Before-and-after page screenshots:
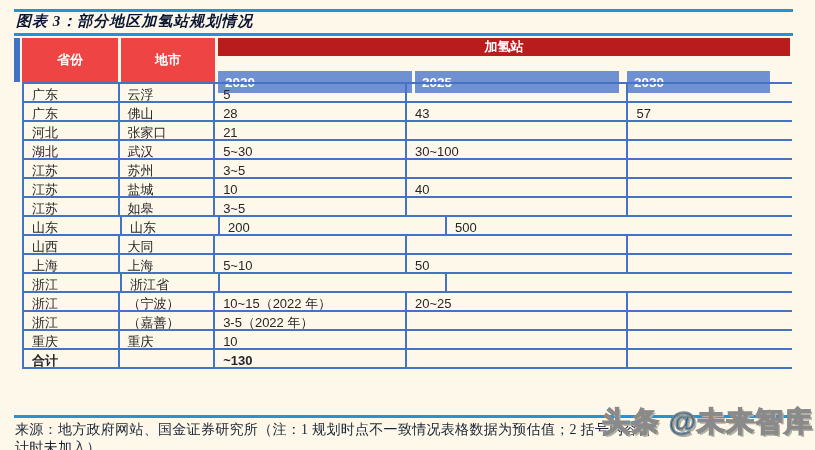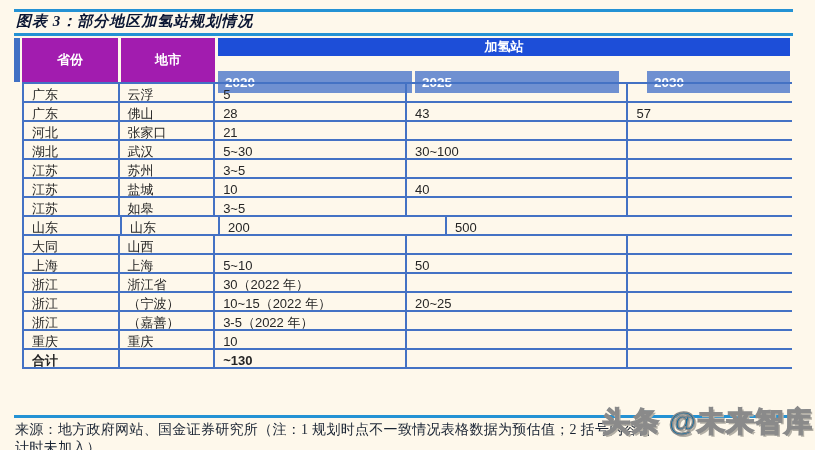--- a/index.html
+++ b/index.html
@@ -20,41 +20,41 @@
     position:absolute;left:16px;top:12px;width:760px;
     font-family:"Liberation Serif",serif;
     font-weight:bold;font-style:italic;
     font-size:15px;color:#0B1633;letter-spacing:1px;
   }
 
   
   #thead{position:absolute;left:14px;top:38px;width:779px;height:44px;display:flex;}
   .hstrip{width:6px;height:44px;background:#4170C4;margin-right:2px;}
   .hcell{
-    background:#a21caf;color:#fff;font-weight:bold;font-size:13px;
+    background:#ef4444;color:#fff;font-weight:bold;font-size:13px;
     display:flex;align-items:center;justify-content:center;
     height:44px;
     font-family:"Liberation Serif",serif;
   }
   #h-province{width:96px;margin-right:3px;}
   #h-city{width:94px;margin-right:3px;}
   #h-right{width:575px;display:flex;flex-direction:column;}
   #h-group{
-    height:20px;background:#1d4ed8;color:#fff;font-weight:bold;font-size:13px;
+    height:20px;background:#b91c1c;color:#fff;font-weight:bold;font-size:13px;
     display:flex;align-items:center;justify-content:center;margin-bottom:15px;
     font-family:"Liberation Serif",serif;width:572px;
   }
   #h-years{height:22px;display:flex;}
   .ycell{
     background:#6F90D1;color:#fff;font-weight:bold;font-size:13.5px;
     display:flex;align-items:center;height:22px;padding-left:7px;box-sizing:border-box;
   }
   #h-y0{width:194px;margin-right:3px;}
   #h-y1{width:204px;margin-right:8px;}
-  #h-y2{width:143px;margin-left:20px;}
+  #h-y2{width:143px;}
 
   
   #tbody{
     position:absolute;left:22px;top:82px;width:770px;
     border-top:2px solid #4472C4;box-sizing:border-box;
   }
   .trow{display:flex;height:19px;border-bottom:2px solid #4472C4;box-sizing:border-box;}
   .tcell{
     border-left:2px solid #4472C4;box-sizing:border-box;
     font-size:13px;color:#262626;
@@ -158,37 +158,36 @@
       <div class="tcell c3"></div>
       <div class="tcell c4"></div>
     </div>
     <div class="trow">
       <div class="tcell c0">山东</div>
       <div class="tcell c1">山东</div>
       <div class="tcell c3">200</div>
       <div class="tcell c4">500</div>
     </div>
     <div class="trow">
+      <div class="tcell c0">山西</div>
       <div class="tcell c1">大同</div>
-      <div class="tcell c0">山西</div>
       <div class="tcell c2"></div>
       <div class="tcell c3"></div>
       <div class="tcell c4"></div>
     </div>
     <div class="trow">
       <div class="tcell c0">上海</div>
       <div class="tcell c1">上海</div>
       <div class="tcell c2">5~10</div>
       <div class="tcell c3">50</div>
       <div class="tcell c4"></div>
     </div>
     <div class="trow">
       <div class="tcell c0">浙江</div>
       <div class="tcell c1">浙江省</div>
-      <div class="tcell c2">30（2022 年）</div>
       <div class="tcell c3"></div>
       <div class="tcell c4"></div>
     </div>
     <div class="trow">
       <div class="tcell c0">浙江</div>
       <div class="tcell c1">（宁波）</div>
       <div class="tcell c2">10~15（2022 年）</div>
       <div class="tcell c3">20~25</div>
       <div class="tcell c4"></div>
     </div>

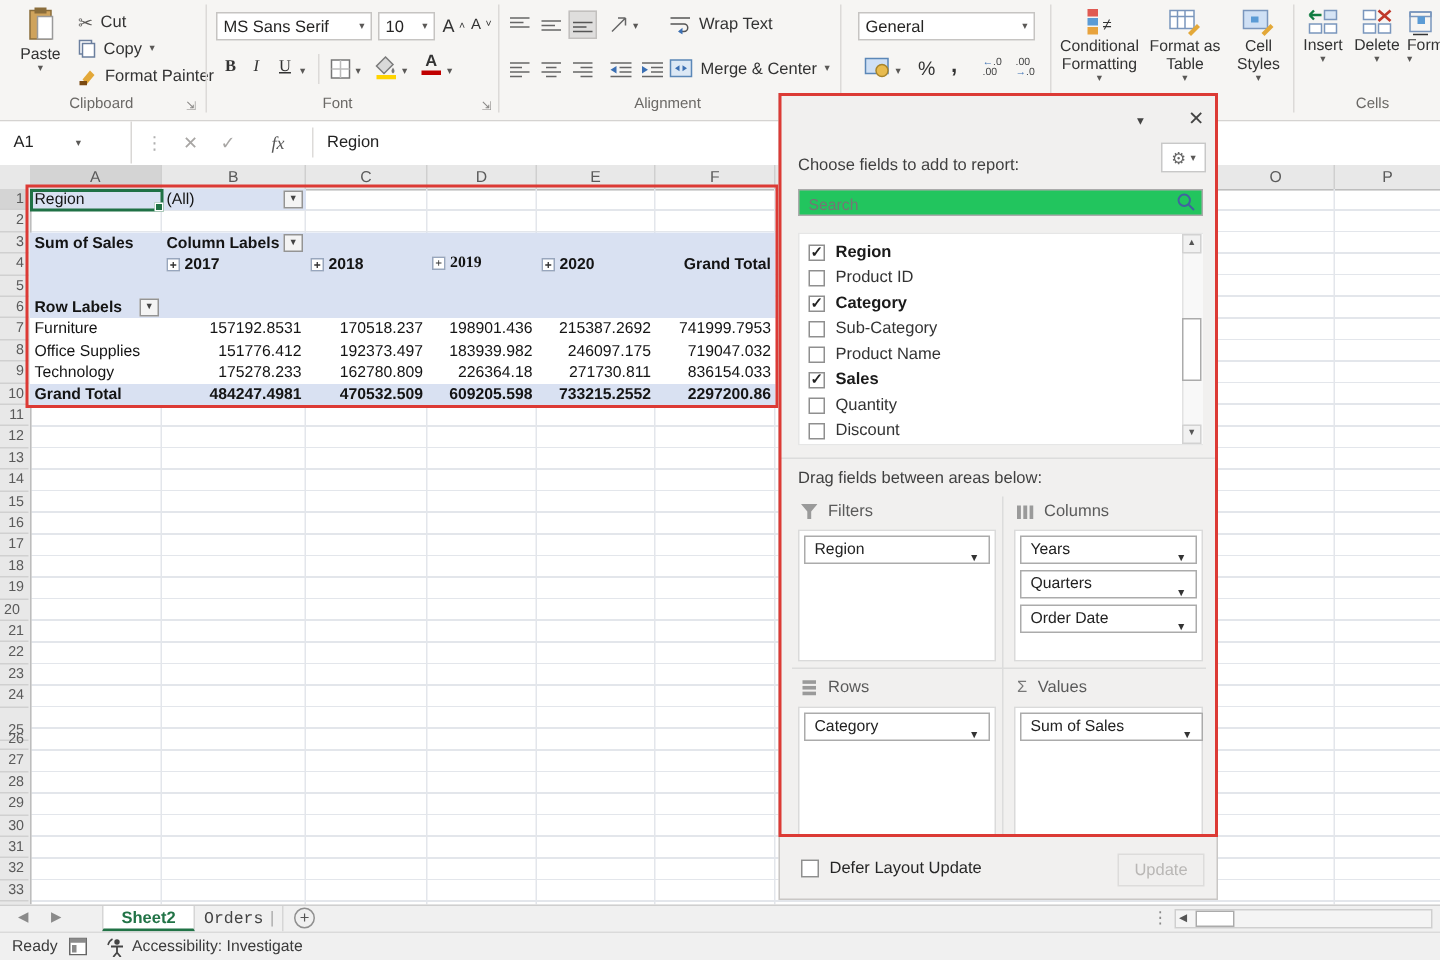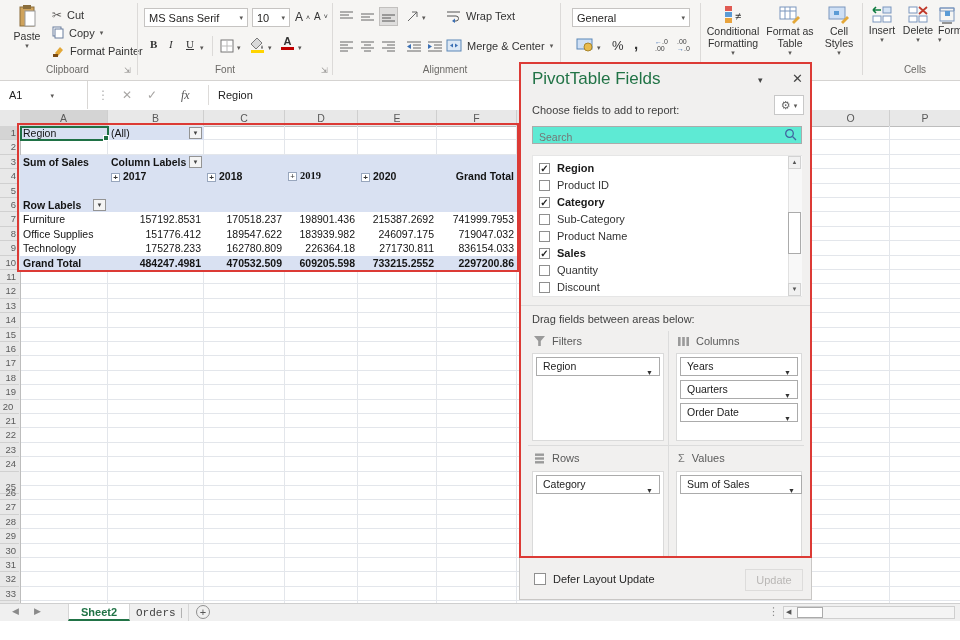--- a/index.html
+++ b/index.html
@@ -43,21 +43,21 @@
   .dd{position:absolute;width:13px;height:12px;background:#f4f4f4;border:1px solid #949494;box-sizing:border-box;font-size:6px;line-height:10px;text-align:center;color:#444;}
   .xp{display:inline-block;width:9px;height:9px;border:1px solid #98a6bd;background:#fff;box-sizing:border-box;font-size:8px;line-height:7px;text-align:center;color:#333;margin-right:3px;vertical-align:0px;}
   #a1sel{position:absolute;left:0;top:0;width:89px;height:15px;border:2px solid #1f7145;box-sizing:border-box;}
   #a1sel .handle{position:absolute;right:-2px;bottom:-2px;width:4px;height:4px;background:#1f7145;border:1px solid #fff;}
   #pivot-redbox{position:absolute;left:17px;top:123px;width:502px;height:149px;border:2px solid #dc3a35;box-sizing:border-box;pointer-events:none;z-index:40;}
   
   #pane{position:absolute;left:519px;top:62px;width:293px;height:538px;background:#f1f0ef;border:1px solid #c9c7c5;box-sizing:border-box;z-index:50;}
   #pane-redbox{position:absolute;left:-1px;top:-1px;width:293px;height:496px;border:2px solid #dc3a35;box-sizing:border-box;pointer-events:none;z-index:10;}
   #pane-title{position:absolute;left:12px;top:6px;font-size:17px;color:#217346;}
   .pane-txt{font-size:11px;color:#404040;}
-  #searchbox{position:absolute;left:12px;top:63px;width:270px;height:18px;background:#5eead4;border:1px solid #ababab;box-sizing:border-box;}
+  #searchbox{position:absolute;left:12px;top:63px;width:270px;height:18px;background:#22c55e;border:1px solid #ababab;box-sizing:border-box;}
   #searchbox input{border:0;outline:0;width:240px;height:14px;margin:1px 0 0 4px;font-size:10.5px;color:#555;font-family:"Liberation Sans",sans-serif;background:transparent;}
   #fieldlist{position:absolute;left:12px;top:92px;width:270px;height:142px;background:#fff;border:1px solid #e6e6e6;box-sizing:border-box;}
   .fitem{position:absolute;left:6px;display:flex;align-items:center;gap:7px;font-size:11px;color:#333;height:16px;}
   .fitem.on{font-weight:bold;color:#1a1a1a;}
   .cb{width:11px;height:11px;border:1px solid #8f8f8f;background:#fff;box-sizing:border-box;font-size:10px;line-height:9px;text-align:center;color:#222;flex:0 0 auto;}
   .sb-btn{position:absolute;width:13px;height:13px;background:#f1f1f1;border:1px solid #d2d2d2;box-sizing:border-box;font-size:6px;text-align:center;line-height:11px;color:#555;}
   .areahdr{position:absolute;display:flex;align-items:center;gap:7px;font-size:11px;color:#5a5a5a;}
   .areabox{position:absolute;background:#fff;border:1px solid #dadada;box-sizing:border-box;}
   .pill{position:absolute;height:19px;background:#fff;border:1px solid #ababab;box-sizing:border-box;font-size:10.5px;color:#222;line-height:17px;padding-left:6px;}
   .pill .pv{position:absolute;right:6px;top:6px;font-size:7px;color:#333;}
@@ -464,21 +464,21 @@
 
     <div class="pcell" style="left:0;top:86.4px;width:88px;">Furniture</div>
     <div class="pcell num" style="left:88px;top:86.4px;width:96px;">157192.8531</div>
     <div class="pcell num" style="left:184px;top:86.4px;width:81px;">170518.237</div>
     <div class="pcell num" style="left:265px;top:86.4px;width:73px;">198901.436</div>
     <div class="pcell num" style="left:338px;top:86.4px;width:79px;">215387.2692</div>
     <div class="pcell num" style="left:417px;top:86.4px;width:80px;">741999.7953</div>
 
     <div class="pcell" style="left:0;top:100.8px;width:88px;">Office Supplies</div>
     <div class="pcell num" style="left:88px;top:100.8px;width:96px;">151776.412</div>
-    <div class="pcell num" style="left:184px;top:100.8px;width:81px;">189547.622</div>
+    <div class="pcell num" style="left:184px;top:100.8px;width:81px;">192373.497</div>
     <div class="pcell num" style="left:265px;top:100.8px;width:73px;">183939.982</div>
     <div class="pcell num" style="left:338px;top:100.8px;width:79px;">246097.175</div>
     <div class="pcell num" style="left:417px;top:100.8px;width:80px;">719047.032</div>
 
     <div class="pcell" style="left:0;top:115.2px;width:88px;">Technology</div>
     <div class="pcell num" style="left:88px;top:115.2px;width:96px;">175278.233</div>
     <div class="pcell num" style="left:184px;top:115.2px;width:81px;">162780.809</div>
     <div class="pcell num" style="left:265px;top:115.2px;width:73px;">226364.18</div>
     <div class="pcell num" style="left:338px;top:115.2px;width:79px;">271730.811</div>
     <div class="pcell num" style="left:417px;top:115.2px;width:80px;">836154.033</div>
@@ -486,21 +486,20 @@
     <div class="pcell b" style="left:0;top:129.6px;width:88px;">Grand Total</div>
     <div class="pcell b num" style="left:88px;top:129.6px;width:96px;">484247.4981</div>
     <div class="pcell b num" style="left:184px;top:129.6px;width:81px;">470532.509</div>
     <div class="pcell b num" style="left:265px;top:129.6px;width:73px;">609205.598</div>
     <div class="pcell b num" style="left:338px;top:129.6px;width:79px;">733215.2552</div>
     <div class="pcell b num" style="left:417px;top:129.6px;width:80px;">2297200.86</div>
   </div>
   <div id="pivot-redbox"></div>
 
   <div id="pane">
-    <div id="pane-title">PivotTable Fields</div>
     <div class="abs" style="left:238px;top:12px;font-size:9px;color:#444;">▾</div>
     <div class="abs" style="left:272px;top:8px;font-size:13px;color:#444;">✕</div>
     <div class="abs pane-txt" style="left:12px;top:41px;">Choose fields to add to report:</div>
     <div class="abs" style="left:254px;top:32px;width:30px;height:20px;background:#fff;border:1px solid #c8c8c8;box-sizing:border-box;display:flex;align-items:center;justify-content:center;gap:3px;">
       <span style="font-size:11px;color:#666;">⚙</span>
         <span class="chev">▾</span>
     </div>
     <div id="searchbox">
       <input placeholder="Search" style="">
       <span class="abs" style="right:4px;top:1px;">
@@ -620,14 +619,32 @@
       </div>
     <div class="abs" style="left:180px;top:2px;color:#aaa;font-size:11px;">|</div>
     <div class="abs" style="left:196px;top:1px;width:14px;height:14px;border:1px solid #8f8f8f;border-radius:50%;color:#555;font-size:11px;line-height:13px;text-align:center;box-sizing:border-box;">+</div>
     <div class="abs" style="left:768px;top:1px;color:#8a8a8a;font-size:11px;">⋮</div>
     <div id="hscroll">
       <div class="abs" style="left:2px;top:1px;font-size:7px;color:#555;">◀</div>
       <div class="abs" style="left:13px;top:0;width:26px;height:11px;background:#fff;border:1px solid #ababab;box-sizing:border-box;"></div>
     </div>
   </div>
 
+  <div id="statusbar">
+    <div class="abs" style="left:8px;top:3px;">Ready</div>
+    <div class="abs" style="left:46px;top:3px;">
+      <svg width="12" height="12">
+          <rect x="0.5" y="0.5" width="11" height="11" fill="#fff" stroke="#666"></rect>
+          <rect x="0.5" y="0.5" width="11" height="3" fill="#8a8a8a"></rect>
+          <rect x="2" y="5" width="3" height="5" fill="#8a8a8a"></rect>
+        </svg>
+    </div>
+    <div class="abs" style="left:70px;top:2px;">
+      <svg width="14" height="14">
+          <circle cx="8" cy="4" r="1.8" fill="#444"></circle>
+          <path d="M4 7 h8 M8 7 v4 M8 11 l-2.5 3 M8 11 l2.5 3" stroke="#444" fill="none" stroke-width="1.2"></path>
+          <path d="M2 6 a6 6 0 0 1 3 -4" stroke="#444" fill="none"></path>
+        </svg>
+    </div>
+    <div class="abs" style="left:88px;top:3px;">Accessibility: Investigate</div>
+  </div>
 
 </div>
 
 </body></html>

> **WHAT THE TASK REQUIRES**
Pull out the lines above in which the word "path" appears.

> **TASK SOLUTION**
+          <path d="M4 7 h8 M8 7 v4 M8 11 l-2.5 3 M8 11 l2.5 3" stroke="#444" fill="none" stroke-width="1.2"></path>
+          <path d="M2 6 a6 6 0 0 1 3 -4" stroke="#444" fill="none"></path>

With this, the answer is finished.